Nothing but the lines below from the one that contains "Are More Brand-New" through the one that contains "left: 8px ->" should be retyped, exactly and including both ends. Do not include pictures.

--- Records for the exercise Enclosed Below ---

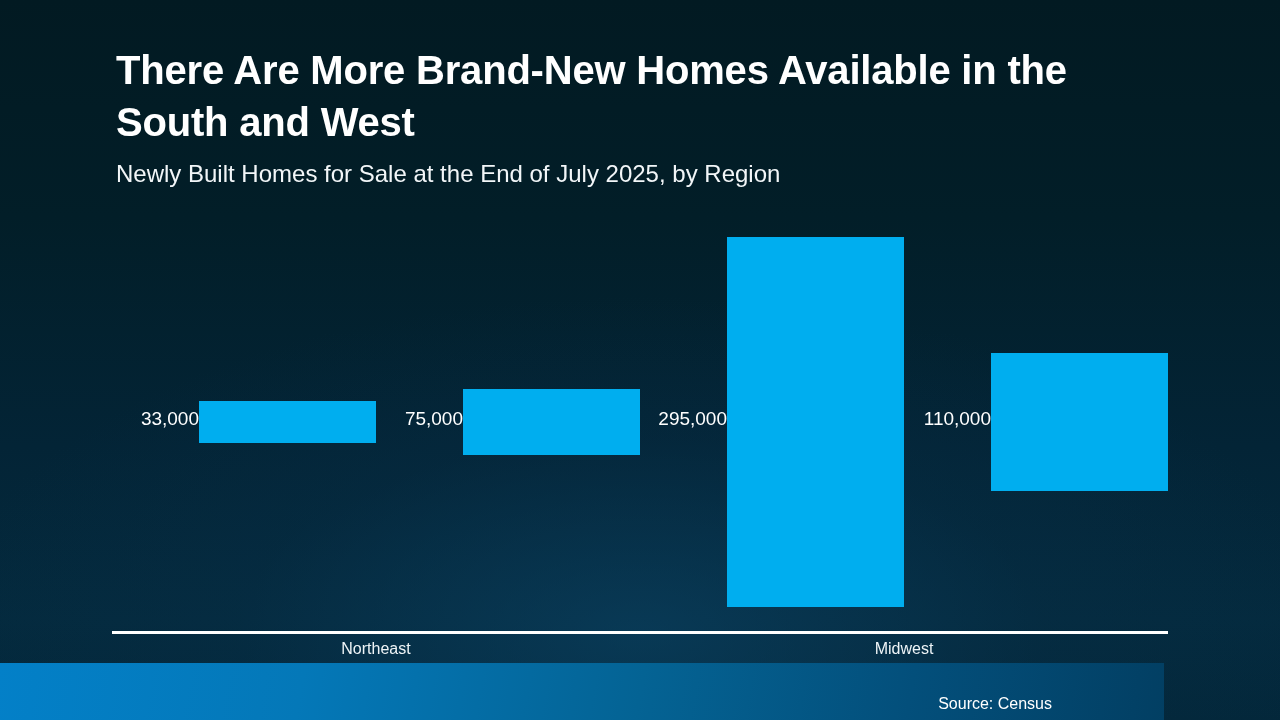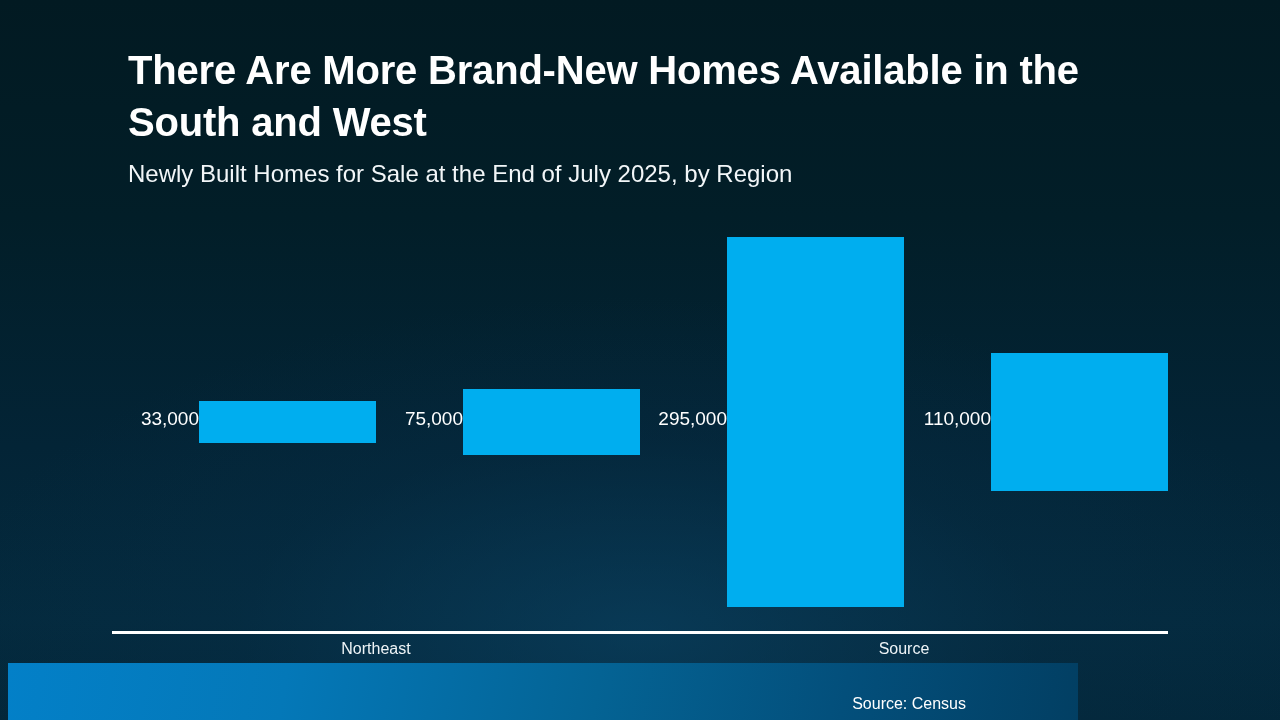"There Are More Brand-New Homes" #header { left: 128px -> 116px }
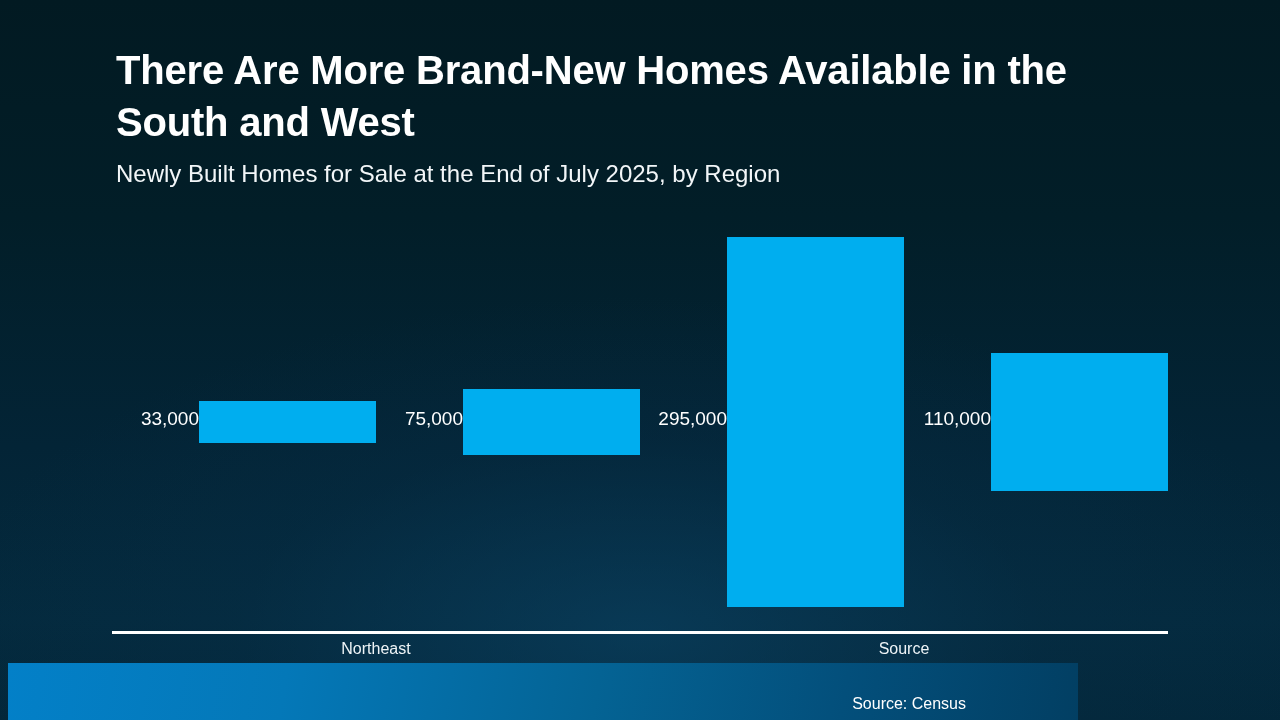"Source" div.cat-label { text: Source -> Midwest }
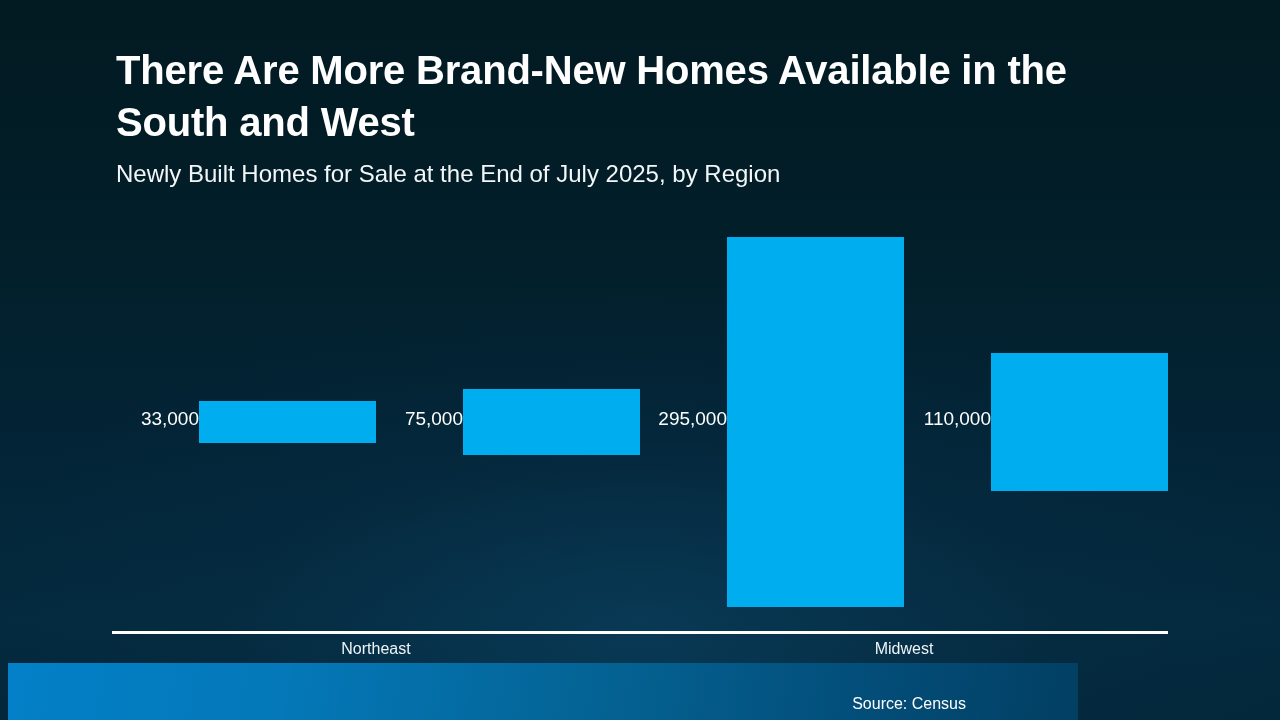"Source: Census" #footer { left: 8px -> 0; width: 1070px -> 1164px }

--- End of Enclosed Records for the exercise ---
--- Records for the exercise Enclosed Below ---

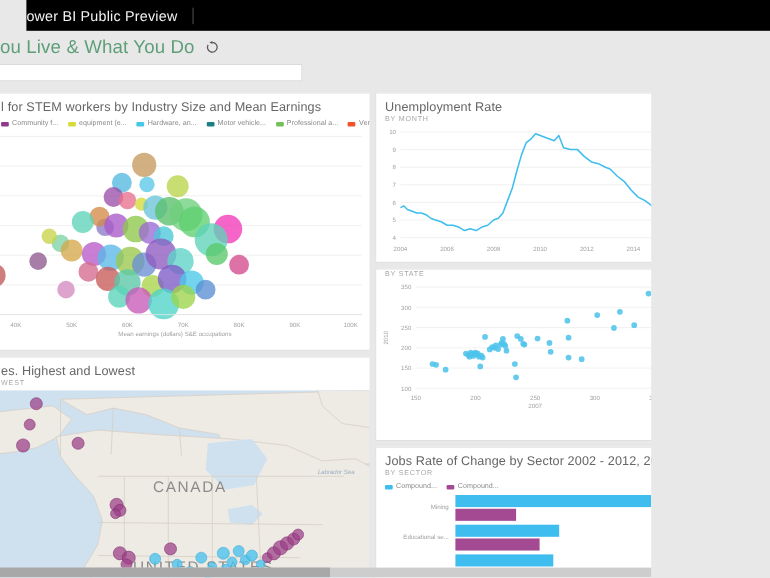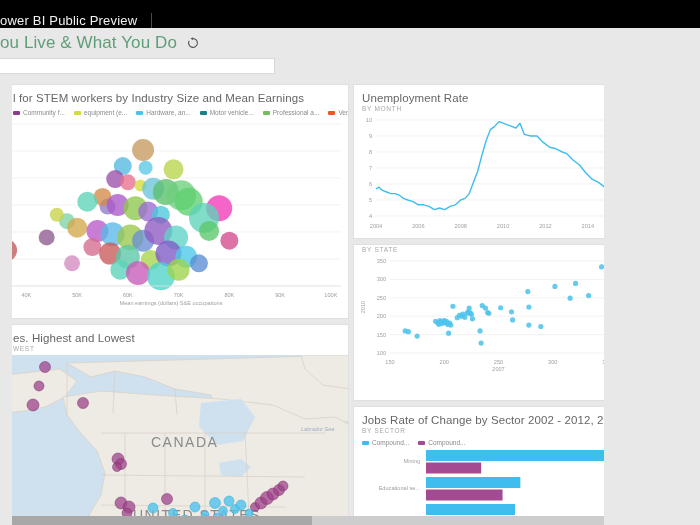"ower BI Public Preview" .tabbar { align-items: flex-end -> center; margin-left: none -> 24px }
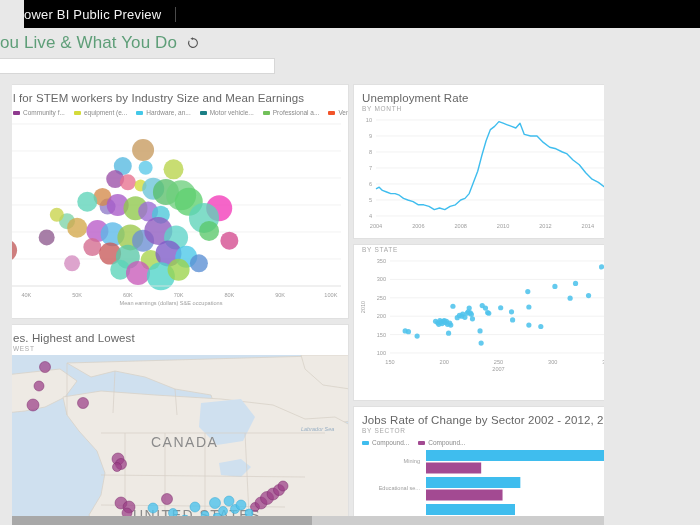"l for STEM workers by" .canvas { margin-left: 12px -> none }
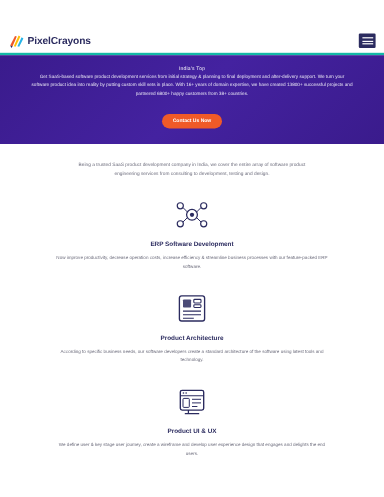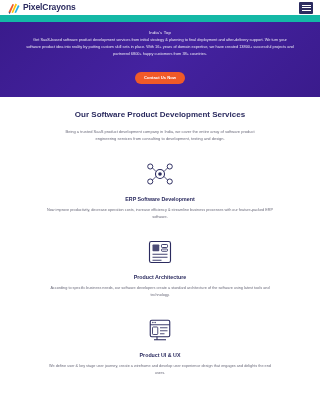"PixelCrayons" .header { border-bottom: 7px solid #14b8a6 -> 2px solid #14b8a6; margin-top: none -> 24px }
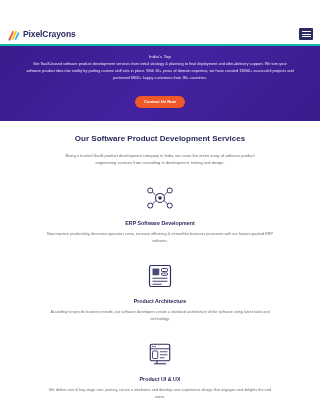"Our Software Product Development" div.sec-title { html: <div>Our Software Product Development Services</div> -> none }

--- End of Enclosed Records for the exercise ---
--- Records for the exercise Enclosed Below ---

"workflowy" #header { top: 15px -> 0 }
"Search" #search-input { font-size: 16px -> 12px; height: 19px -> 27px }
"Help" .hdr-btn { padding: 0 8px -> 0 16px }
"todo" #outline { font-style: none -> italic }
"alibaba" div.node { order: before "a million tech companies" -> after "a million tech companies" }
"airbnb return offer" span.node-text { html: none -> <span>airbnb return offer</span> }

--- End of Enclosed Records for the exercise ---

→ Reply to the exercise
"There Are More Brand-New Homes" #header { left: 128px -> 116px }
"Source" div.cat-label { text: Source -> Midwest }
"Source: Census" #footer { left: 8px -> 0; width: 1070px -> 1164px }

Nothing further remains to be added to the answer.